Based on the significant advantages of 3D mapping, globally, 3D electrophysiology procedures have completely replaced 2D as of now.Surgical volume accounts for over 80%.
In the field of 3D mapping, the mainstream players are Johnson & Johnson's CARTO® 3 system and Abbott's EnSite system.
Johnson & Johnson's 3D mapping system, as early as 1995, byBiosense Company Globally Launches for the First Time, which was later acquired by Johnson & Johnson, leading to the subsequent development of new products such as the CARTO 3 three-dimensional mapping system.
Abbott has two 3D electrophysiology mapping and navigation systems: the EnSite Precision mapping system and the EnSite™ X EP mapping system, which were also introduced in 2017.Acquisition of St. JudeSubsequently introduced through iterative upgrades.

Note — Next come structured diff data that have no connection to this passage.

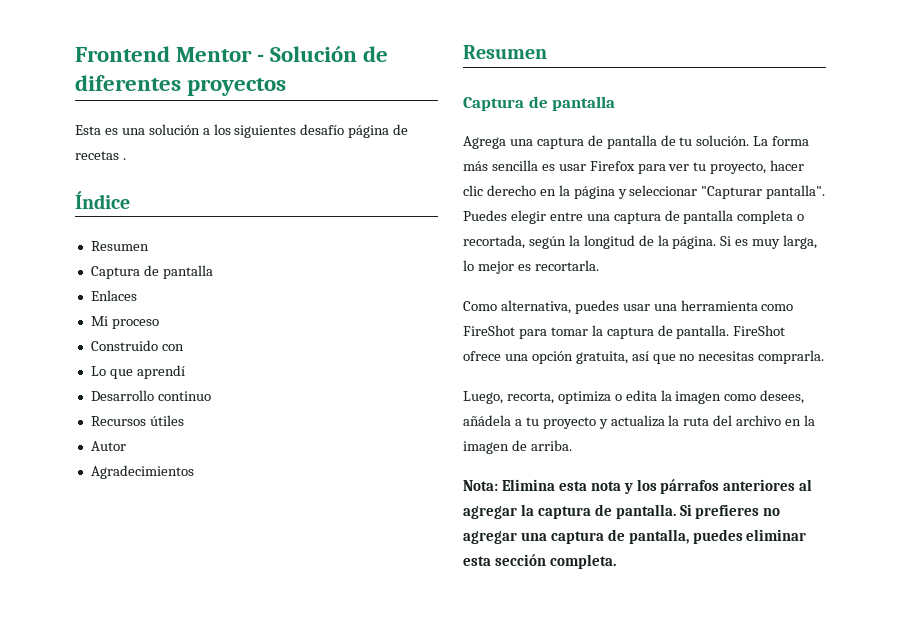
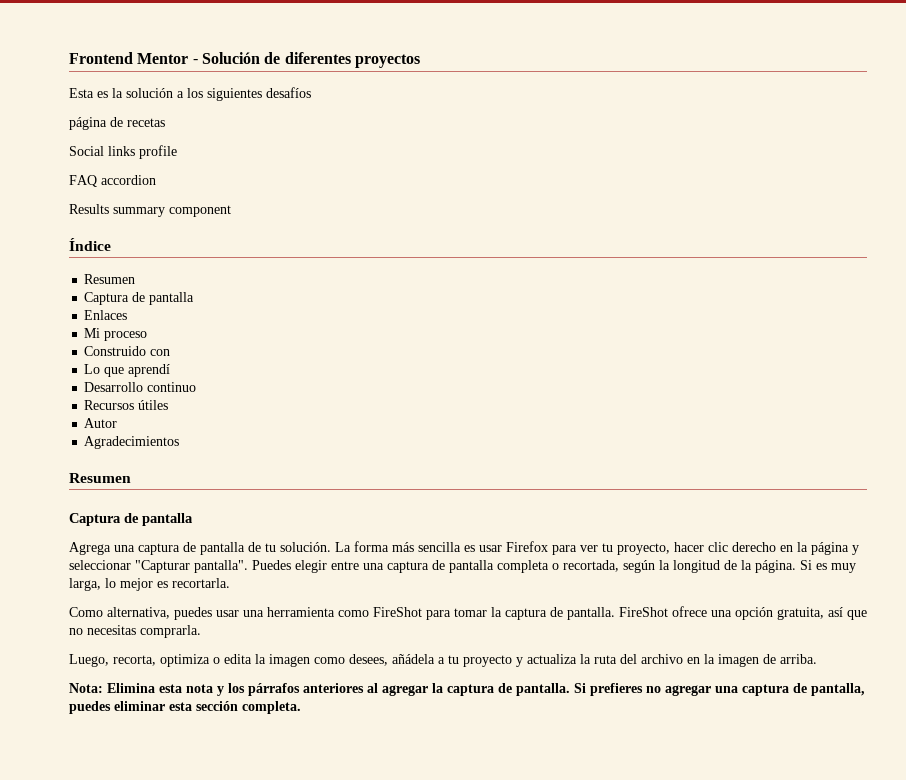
- Esta es una solución a los siguientes desafío página de recetas .
+ Esta es la solución a los siguientes desafíos
+ página de recetas
+ Social links profile
+ FAQ accordion
+ Results summary component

Currently, in the 3D mapping market in China, Johnson & Johnson and Abbott products together account for more than 90% of the market share, while domestically produced 3D mapping systems are still in the initial stage.Minimally Invasive Electrophysiology and Huitai Medical successively launched their own magnetic and electric fusion three-dimensional mapping systems.Fills the gap in domestically produced magnetoelectric fusion 3D mapping systems, marking the beginning of domestic substitution in the 3D mapping field.
Medtronic Acquires Affera, Takes Over Affera Prism-1 3D Mapping System, Outperforms Johnson & Johnson in Head-to-Head Trials, Poised to Further Shake Up the Global and Chinese Market Landscape.

Following radiofrequency ablation and cryoablation,Pulsed Field Ablation (PFA) is considered the next-generation ablation technology in the electrophysiology field and is expected to become the mainstream in the market.
PFA has advantages over traditional radiofrequency ablation and cryoablation technologies, such as tissue selectivity and non-thermal ablation. During surgical treatment, PFA does not cause damage to adjacent nerves, blood vessels, smooth muscles, or other myocardial tissues. Additionally, PFA offers advantages such as lower operational difficulty, ease of use, high ablation efficiency, and time savings.
According to the current data trend analysis, pulsed field ablation (PFA) technology is expected to achieve significant popularity and application worldwide in the near future, particularly showcasing its unique advantages in the field of catheter ablation for atrial fibrillation.
According to industry experts' predictions,In the next approximately five years, PFA technology is expected to occupy a significant position in the global electrophysiology treatment market, with its market share projected to reach between 30% and 50%.This prediction highlights the potential and value of PFA technology in the field of cardiac electrophysiology treatment.
Currently, in terms of the approval of giant PFA products, Boston Scientific, Johnson & Johnson, and Medtronic each hold a position, forming a tripartite situation. Additionally, Abbott has also started to catch up.
Medtronic's PFA Product---PulseSelect received FDA approval in 2023, becomingThe First FDA-Approved PFA Product; The acquisition of Sphere-9 further compensates for the technological gap in the PFA field;
Johnson & Johnson's PFA Product---VARIPULSE received MHLW approval in 2024, becomingThe First PFA Product Launched in Japan;
Abbott's PFA Product---Volt PFA made its debut in 2024, this isThe First Balloon-Type PFA Product。
Boston Scientific's PFA Product——FARAPULSE is the pioneer in the PFA field,The world's first approved PFA product,Received EU CE approval for official market launch in 2021 and FDA approval for market launch in 2024.
And shifting the focus back to the Chinese market, at the end of last year, Jinjiang Electronics' LEAD-PFA Cardiac Pulse Field Ablation System and PulsedFA Single-Use Cardiac Pulse Field Ablation Catheter received NMPA marketing approval, achieving a significant leap forward.Becoming the first PFA product approved for marketing in China.
In addition, currently in China, at least 50 companies are developing PFA cardiac ablation systems. The PFA products from companies such as Denovo Electrophysiology, Huitai Medical, Xuanyu Medical, and Yuanshan Medical have already entered the special review process of the National Medical Products Administration (NMPA).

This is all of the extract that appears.